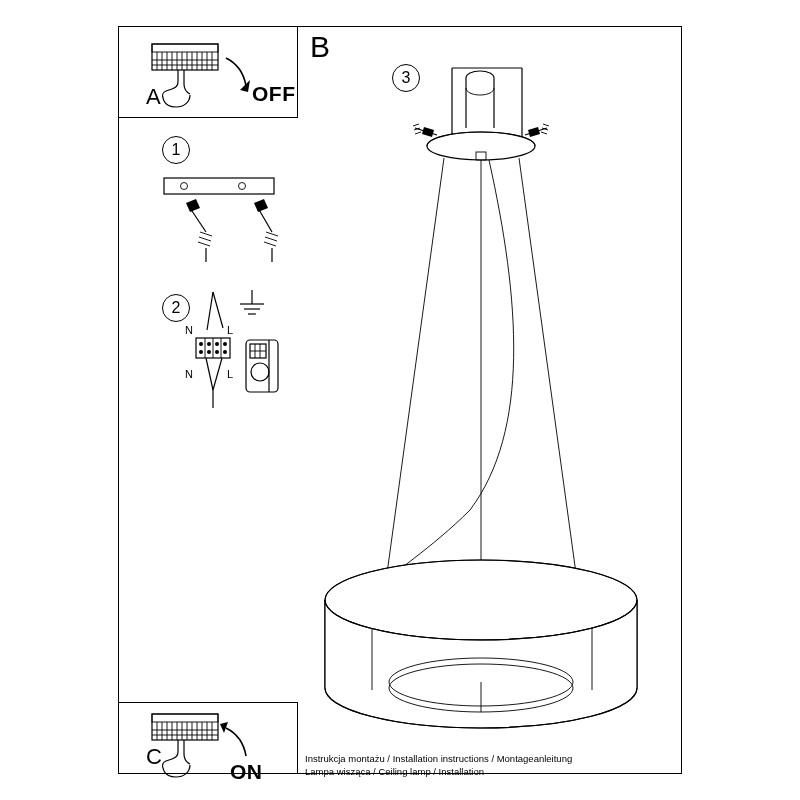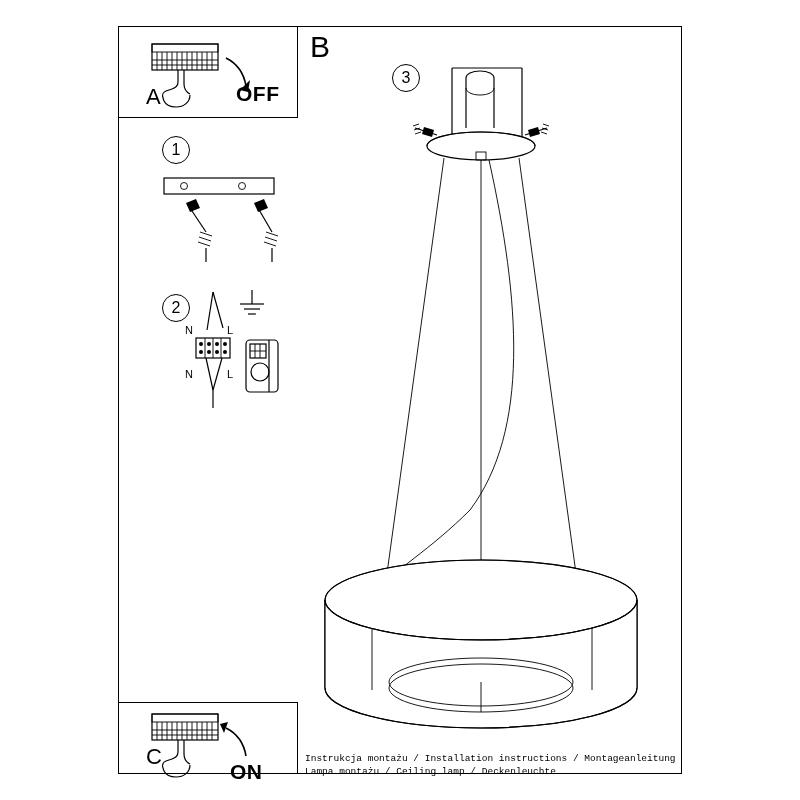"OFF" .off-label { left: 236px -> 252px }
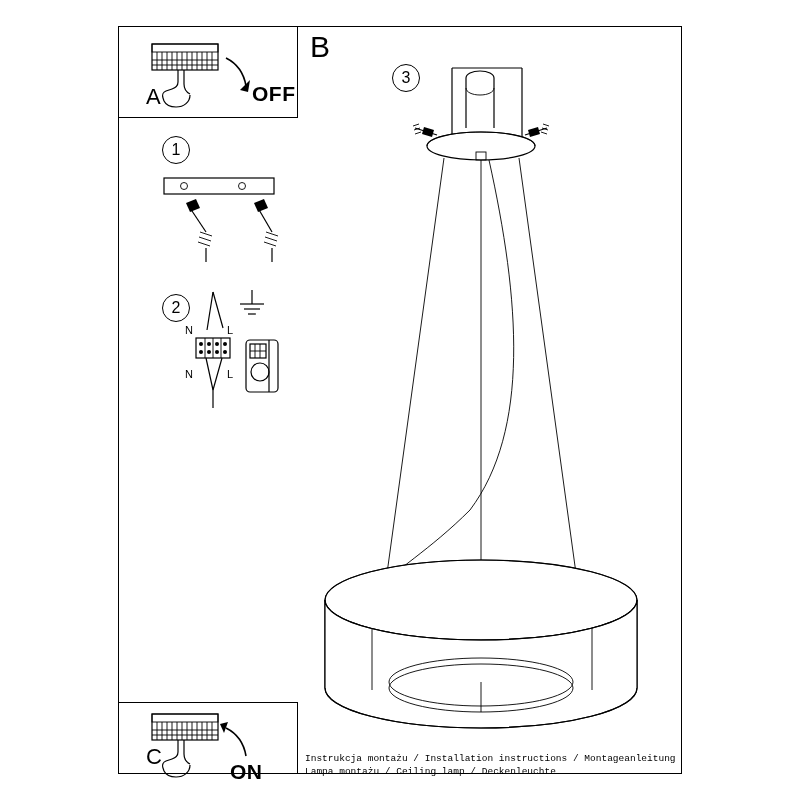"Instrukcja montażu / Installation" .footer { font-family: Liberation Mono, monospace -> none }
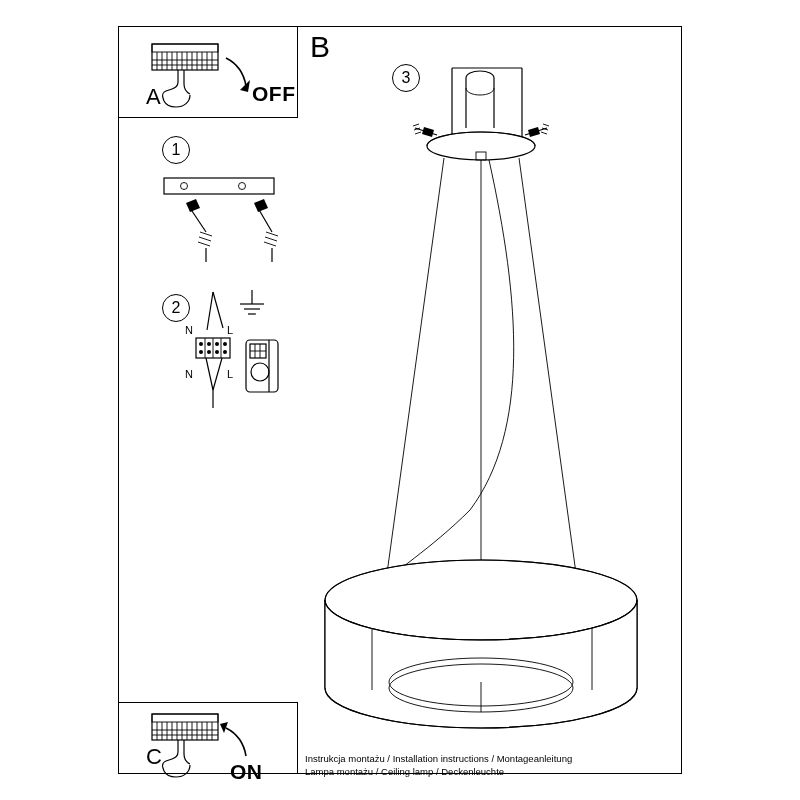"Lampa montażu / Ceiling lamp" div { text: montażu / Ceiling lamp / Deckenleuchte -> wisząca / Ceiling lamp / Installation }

---

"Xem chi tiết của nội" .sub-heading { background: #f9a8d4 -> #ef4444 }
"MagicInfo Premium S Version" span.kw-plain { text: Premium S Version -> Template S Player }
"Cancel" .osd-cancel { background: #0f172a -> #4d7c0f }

#### [Your instructions]
Your task is to copy each line of the listing that holds the word "background".

#### [Written reply]
"Xem chi tiết của nội" .sub-heading { background: #f9a8d4 -> #ef4444 }
"Cancel" .osd-cancel { background: #0f172a -> #4d7c0f }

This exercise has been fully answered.